> Code change snippets
----

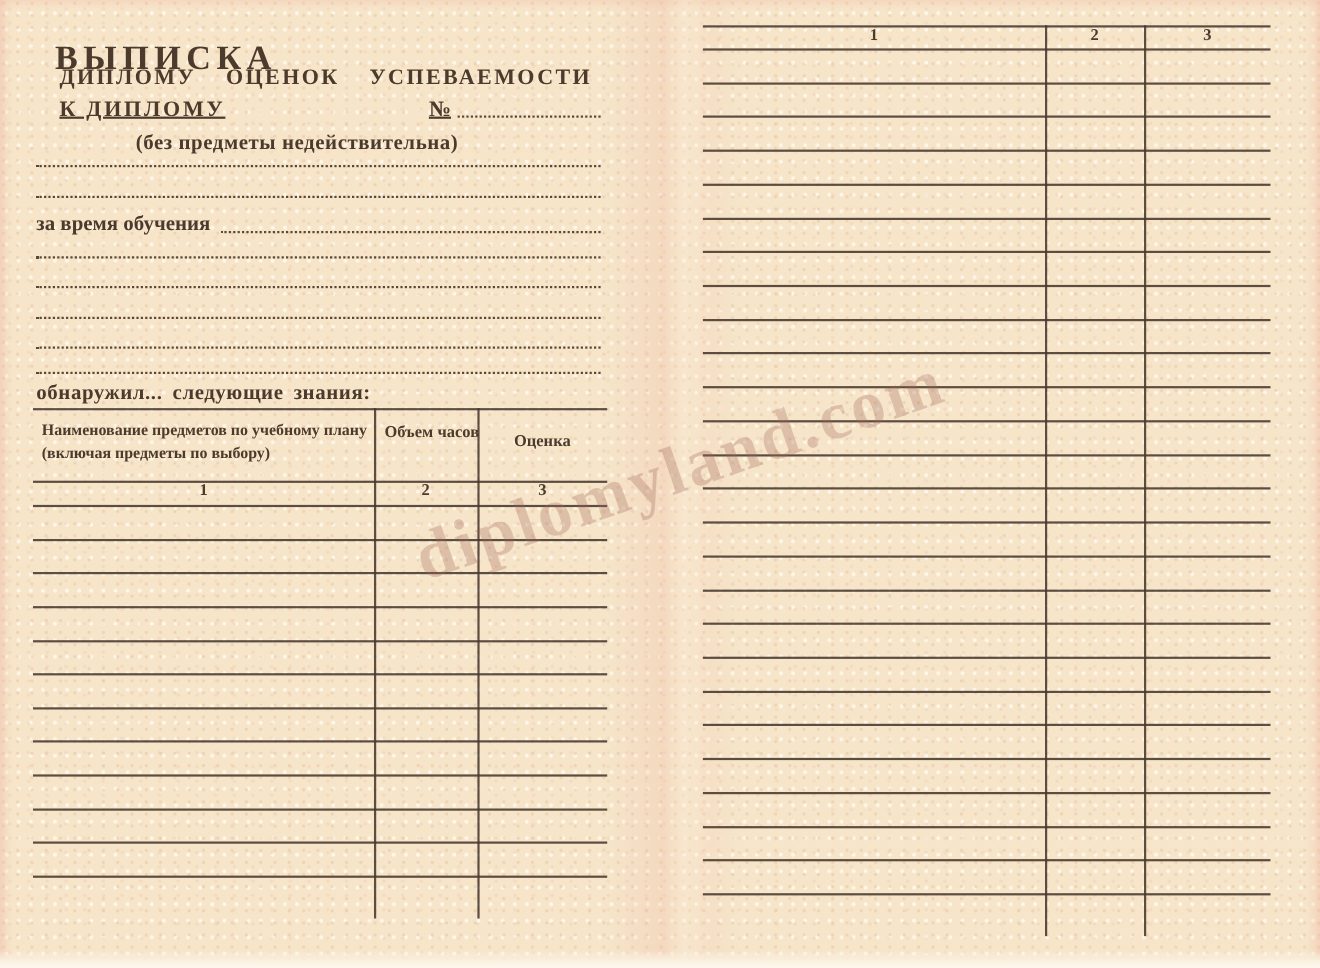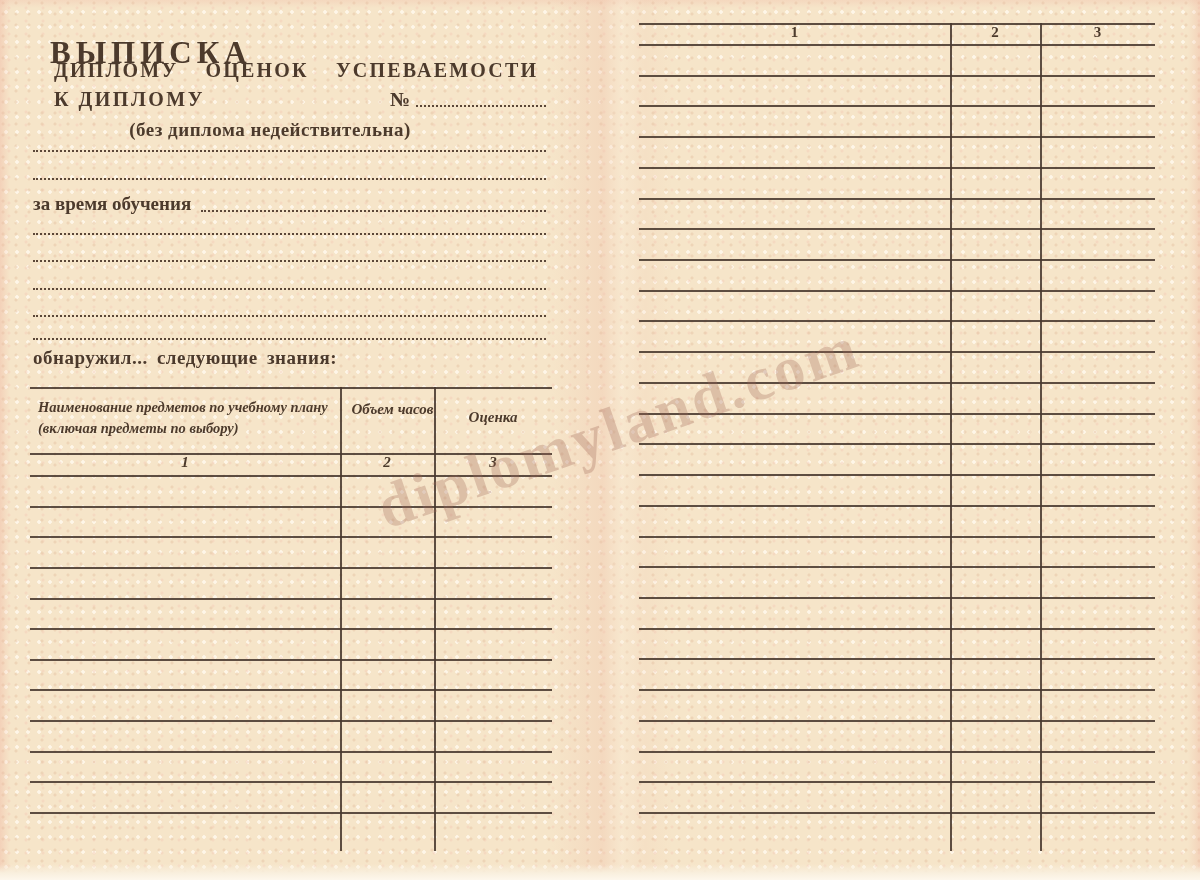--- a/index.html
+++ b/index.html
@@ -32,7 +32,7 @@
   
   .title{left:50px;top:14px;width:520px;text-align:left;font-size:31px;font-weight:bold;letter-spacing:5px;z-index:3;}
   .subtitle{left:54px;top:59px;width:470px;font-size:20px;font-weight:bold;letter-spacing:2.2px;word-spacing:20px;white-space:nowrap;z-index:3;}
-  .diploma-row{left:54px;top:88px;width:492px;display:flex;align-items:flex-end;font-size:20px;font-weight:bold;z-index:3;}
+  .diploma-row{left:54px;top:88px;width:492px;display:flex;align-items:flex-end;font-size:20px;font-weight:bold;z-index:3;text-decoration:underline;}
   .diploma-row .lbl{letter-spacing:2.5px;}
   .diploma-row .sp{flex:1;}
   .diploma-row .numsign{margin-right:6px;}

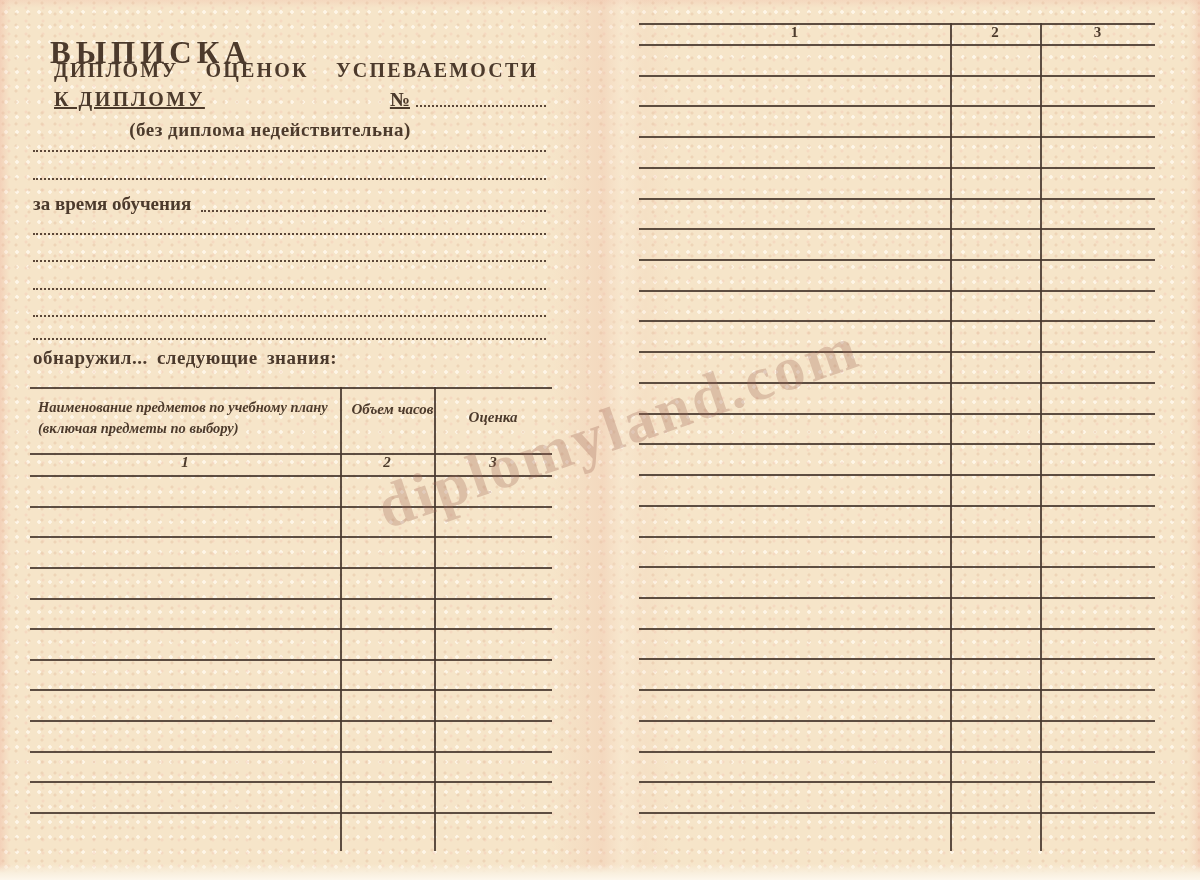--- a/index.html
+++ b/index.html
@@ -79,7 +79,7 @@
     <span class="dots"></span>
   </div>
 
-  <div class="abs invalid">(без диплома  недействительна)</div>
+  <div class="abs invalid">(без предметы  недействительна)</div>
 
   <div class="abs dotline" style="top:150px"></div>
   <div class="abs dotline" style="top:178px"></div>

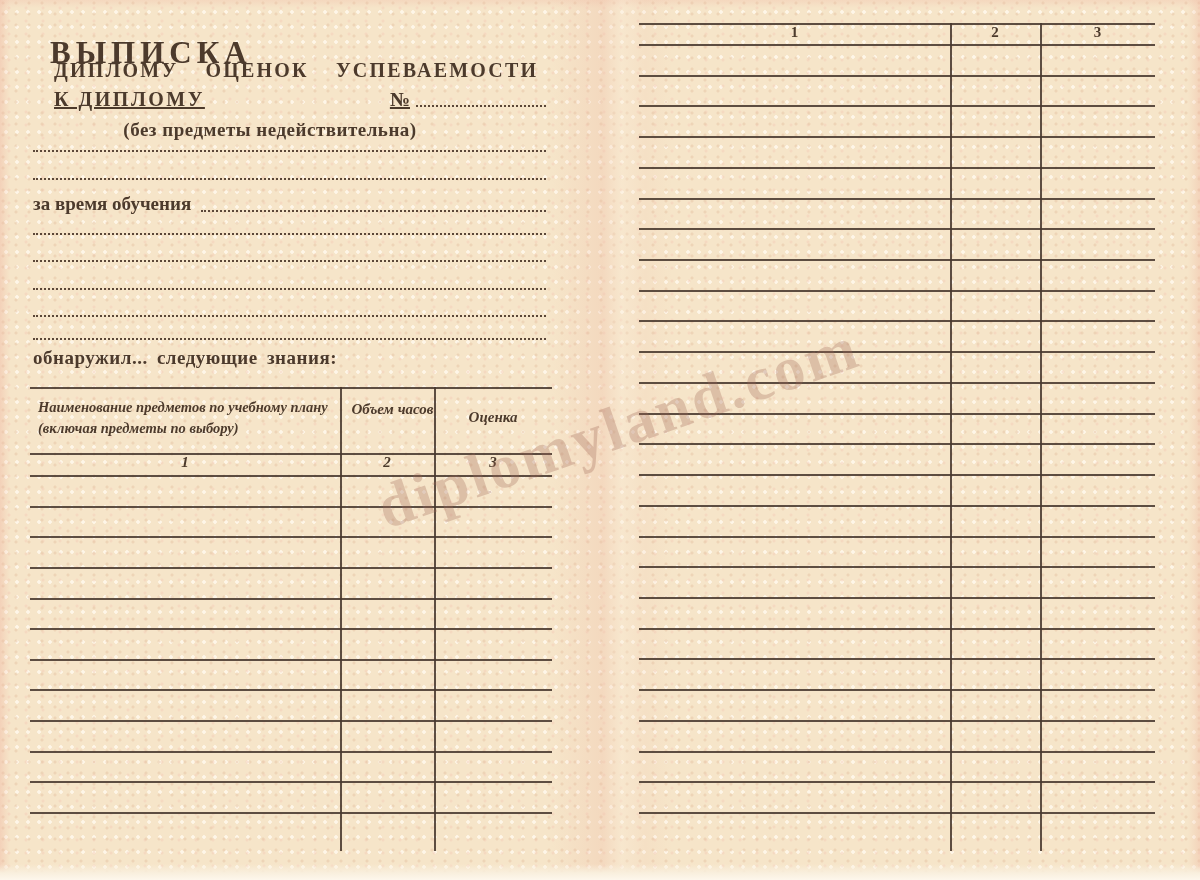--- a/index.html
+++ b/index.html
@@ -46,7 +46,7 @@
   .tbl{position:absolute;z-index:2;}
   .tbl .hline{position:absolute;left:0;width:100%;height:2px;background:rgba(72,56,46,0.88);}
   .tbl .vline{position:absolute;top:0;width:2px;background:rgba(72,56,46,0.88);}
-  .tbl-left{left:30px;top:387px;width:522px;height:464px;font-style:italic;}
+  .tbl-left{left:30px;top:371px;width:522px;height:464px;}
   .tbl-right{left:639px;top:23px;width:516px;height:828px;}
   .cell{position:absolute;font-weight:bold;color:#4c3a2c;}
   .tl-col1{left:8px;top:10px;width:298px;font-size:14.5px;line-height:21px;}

----

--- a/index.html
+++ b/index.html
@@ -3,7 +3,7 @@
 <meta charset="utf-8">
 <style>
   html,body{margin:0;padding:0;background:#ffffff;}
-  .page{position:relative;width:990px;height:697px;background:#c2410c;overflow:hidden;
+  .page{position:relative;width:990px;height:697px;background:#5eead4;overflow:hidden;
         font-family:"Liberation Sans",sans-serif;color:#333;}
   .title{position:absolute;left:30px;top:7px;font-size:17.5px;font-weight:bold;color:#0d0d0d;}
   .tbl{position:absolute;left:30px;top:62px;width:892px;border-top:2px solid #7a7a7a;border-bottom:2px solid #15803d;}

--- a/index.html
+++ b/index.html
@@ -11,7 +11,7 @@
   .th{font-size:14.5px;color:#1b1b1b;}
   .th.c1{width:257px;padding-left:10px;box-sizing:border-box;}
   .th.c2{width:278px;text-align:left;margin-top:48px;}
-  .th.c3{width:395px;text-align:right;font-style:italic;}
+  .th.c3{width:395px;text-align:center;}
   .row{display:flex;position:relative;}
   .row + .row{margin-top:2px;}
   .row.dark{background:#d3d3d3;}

----

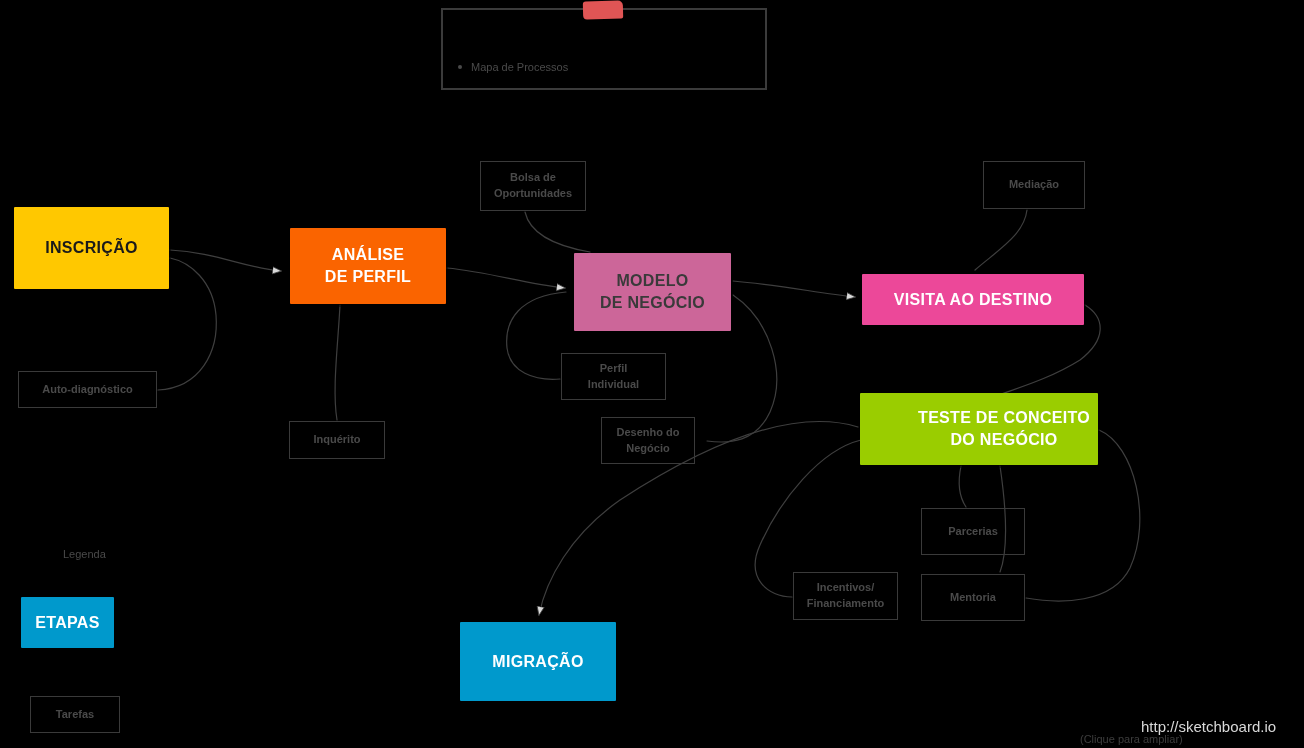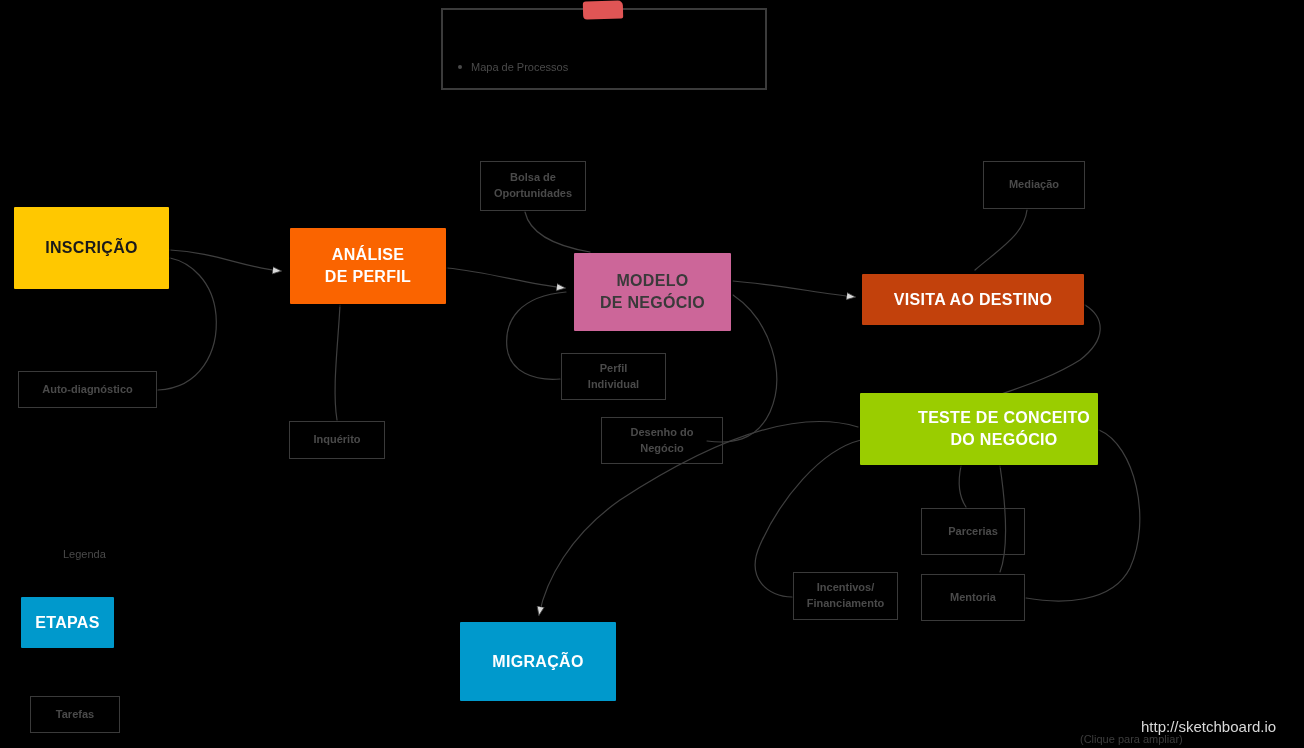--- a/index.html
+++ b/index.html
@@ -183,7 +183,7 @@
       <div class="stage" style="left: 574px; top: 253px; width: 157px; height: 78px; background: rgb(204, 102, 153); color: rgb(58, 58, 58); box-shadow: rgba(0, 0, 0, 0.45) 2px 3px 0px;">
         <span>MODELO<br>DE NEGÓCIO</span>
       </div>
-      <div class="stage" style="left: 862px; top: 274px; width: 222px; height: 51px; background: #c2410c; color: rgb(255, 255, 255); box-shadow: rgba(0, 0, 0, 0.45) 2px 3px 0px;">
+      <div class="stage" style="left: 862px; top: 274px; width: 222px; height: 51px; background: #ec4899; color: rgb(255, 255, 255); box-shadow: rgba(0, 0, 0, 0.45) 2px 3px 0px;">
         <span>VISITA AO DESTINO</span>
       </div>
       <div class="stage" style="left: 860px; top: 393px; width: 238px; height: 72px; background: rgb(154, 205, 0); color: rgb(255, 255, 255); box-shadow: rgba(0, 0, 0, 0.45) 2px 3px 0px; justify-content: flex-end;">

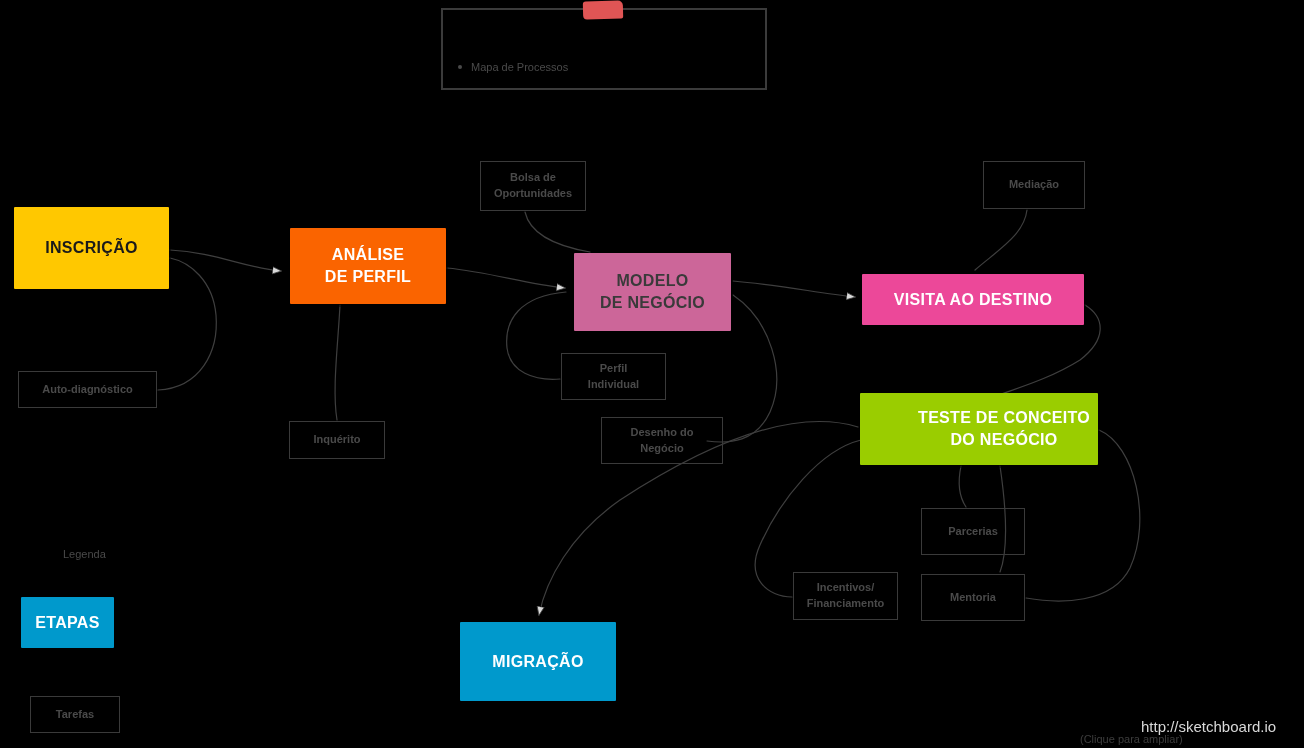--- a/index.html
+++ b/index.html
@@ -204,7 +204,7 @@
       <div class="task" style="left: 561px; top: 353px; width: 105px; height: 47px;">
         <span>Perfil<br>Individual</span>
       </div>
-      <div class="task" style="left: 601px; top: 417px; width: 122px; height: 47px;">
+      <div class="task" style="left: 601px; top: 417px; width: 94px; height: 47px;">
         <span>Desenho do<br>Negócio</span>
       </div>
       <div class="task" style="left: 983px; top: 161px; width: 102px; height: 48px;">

----

Your answer should consist of all lines above that include the string "task".

> Response box
       <div class="task" style="left: 561px; top: 353px; width: 105px; height: 47px;">
-      <div class="task" style="left: 601px; top: 417px; width: 122px; height: 47px;">
+      <div class="task" style="left: 601px; top: 417px; width: 94px; height: 47px;">
       <div class="task" style="left: 983px; top: 161px; width: 102px; height: 48px;">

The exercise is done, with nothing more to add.